Hi, there
I made a test for virus assembly using Trinity (2.02). The results as followings:
1. normalize before assembly
Trinity --normalize_reads --seqType fa --max_memory 5G --single temp.Flavivirus.fa --CPU 6
prinseq-lite.pl -stats_assembly -fasta ./trinity_out_dir/Trinity.fasta
stats_assembly N50 1190
stats_assembly N75 356
stats_assembly N90 249
stats_assembly N95 231
2. de novo
Trinity --seqType fa --max_memory 5G --single temp.Flavivirus.fa --CPU 6
prinseq-lite.pl -stats_assembly -fasta ./trinity_out_dir/Trinity.fasta
stats_assembly N50 3800
stats_assembly N75 444
stats_assembly N90 248
stats_assembly N95 232
3. ref_guided and normalize
prinseq-lite.pl -stats_assembly -fasta ./trinity_out_dir/Trinity-GG.fasta
stats_assembly N50 835
stats_assembly N75 282
stats_assembly N90 230
stats_assembly N95 217
4. ref_guided assembly
Trinity --genome_guided_bam refguided.sam.sort.bam -max_memory 5G --CPU 6 --genome_guided_max_intron 10000
prinseq-lite.pl -stats_assembly -fasta ./trinity_out_dir/Trinity-GG.fasta
stats_assembly N50 1855
stats_assembly N75 316
stats_assembly N90 242
stats_assembly N95 223
Materials:
A clinical sample were subject to PGM. An in-house pipeline showed the reads file covered 96.41% of the reference genome (gi|428621807|gb|JQ917404.1| Dengue virus 1 isolate RR57
).
Discussion:
In my opinion, the best N50 might be from the reference guided assembly with normalization.

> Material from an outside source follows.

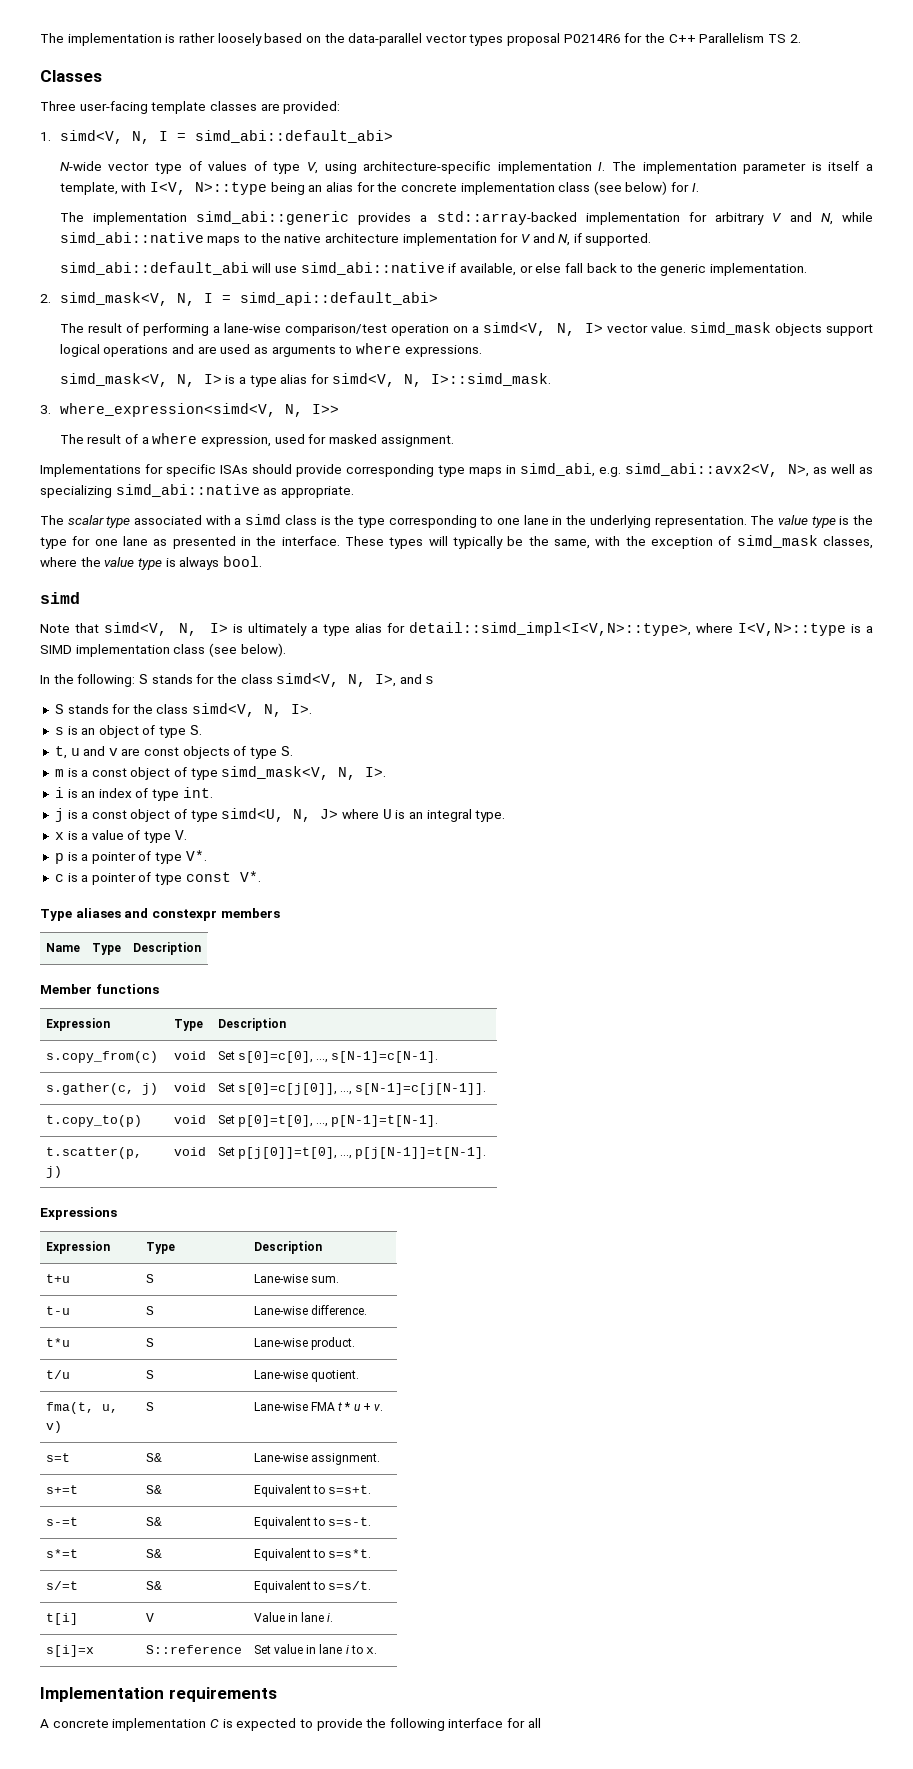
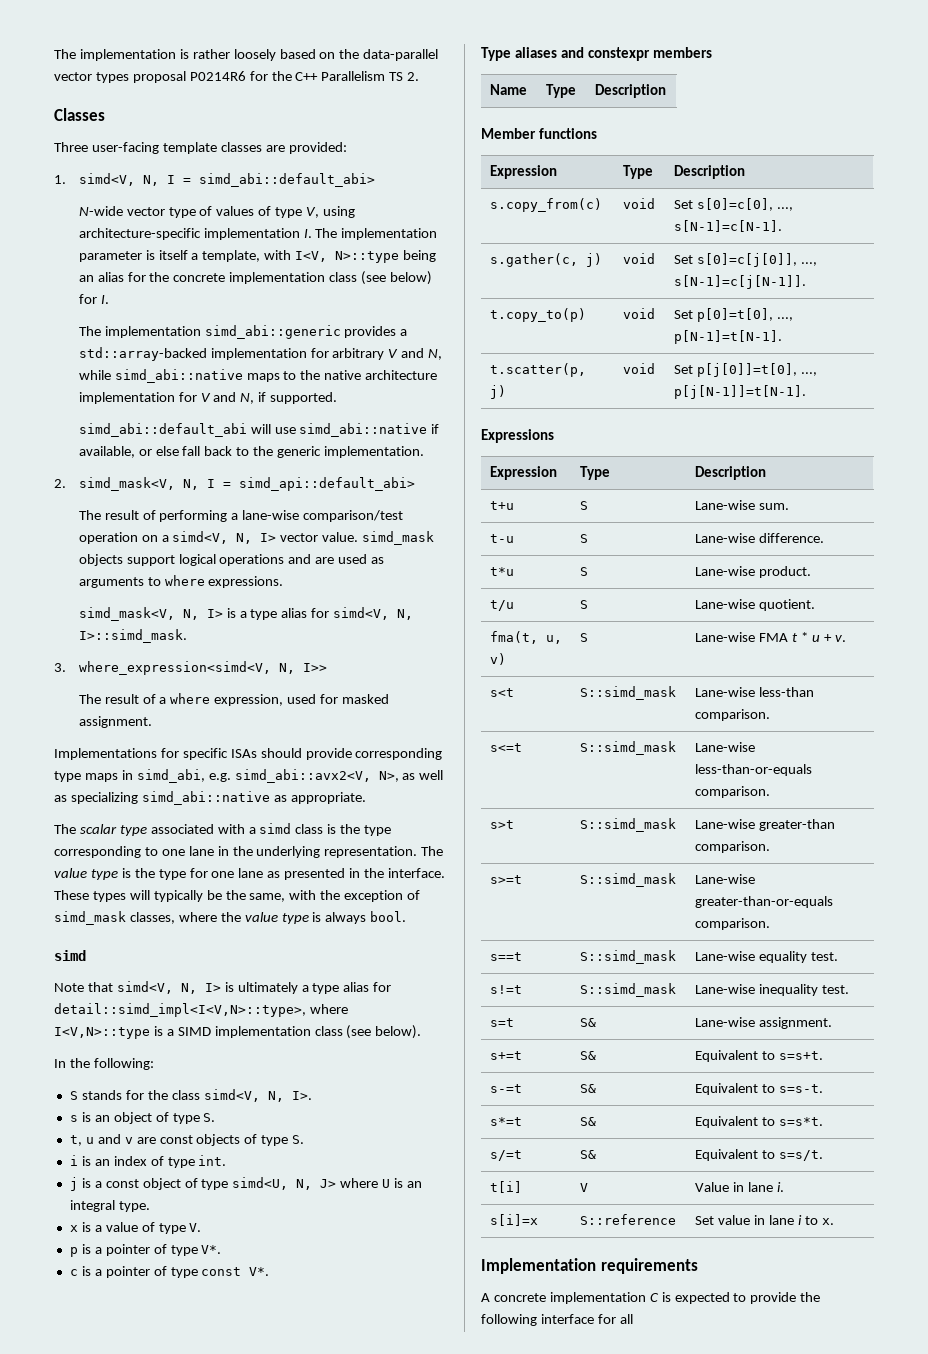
[138,673,435,687] S stands for the class simd<V, N, I>, and s -> (154, 1064) none
[54,766,387,780] // m is a const object of type simd_mask<V, N, I>. -> (305, 1139) none
(384, 1407) none -> [490,688,515,697] [580,686,677,700] [695,687,814,697] [695,709,771,721] [490,743,523,752] [580,741,677,755] [695,742,756,752] [695,764,813,776] [695,786,771,798] [490,820,515,829] [580,818,677,832] [695,819,835,831] [695,841,771,853] [490,875,523,884] [580,873,677,887] [695,874,756,884] [695,896,834,908] [695,918,771,930] [490,952,523,961] [580,950,677,964] [695,951,838,963] [490,985,523,994] [580,983,677,997] [695,984,849,996] // s<t | S::simd_mask | Lane-wise less-than comparison. // s<=t | S::simd_mask | Lane-wise less-than-or-equals comparison. // s>t | S::simd_mask | Lane-wise greater-than comparison. // s>=t | S::simd_mask | Lane-wise greater-than-or-equals comparison. // s==t | S::simd_mask | Lane-wise equality test. // s!=t | S::simd_mask | Lane-wise inequality test.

In fact, it didnot work as well as I wished. Could you help me figure out why the N50 from denovo were better than reference guided assembly?
Thank you
N50 is a good statistic to measure the quantity of the assembly, but not the quality. Your de novo assembly, with normalization, is probably the most accurate assembly next to your reference-guided one.
Thank you. How to value the quality of assembly? I tried to extract the longest contig from above four strategy and blast them. The results showed no significantly difference from blast results. (Coverage: 100%, Identity: 99%, E-value: down to 0).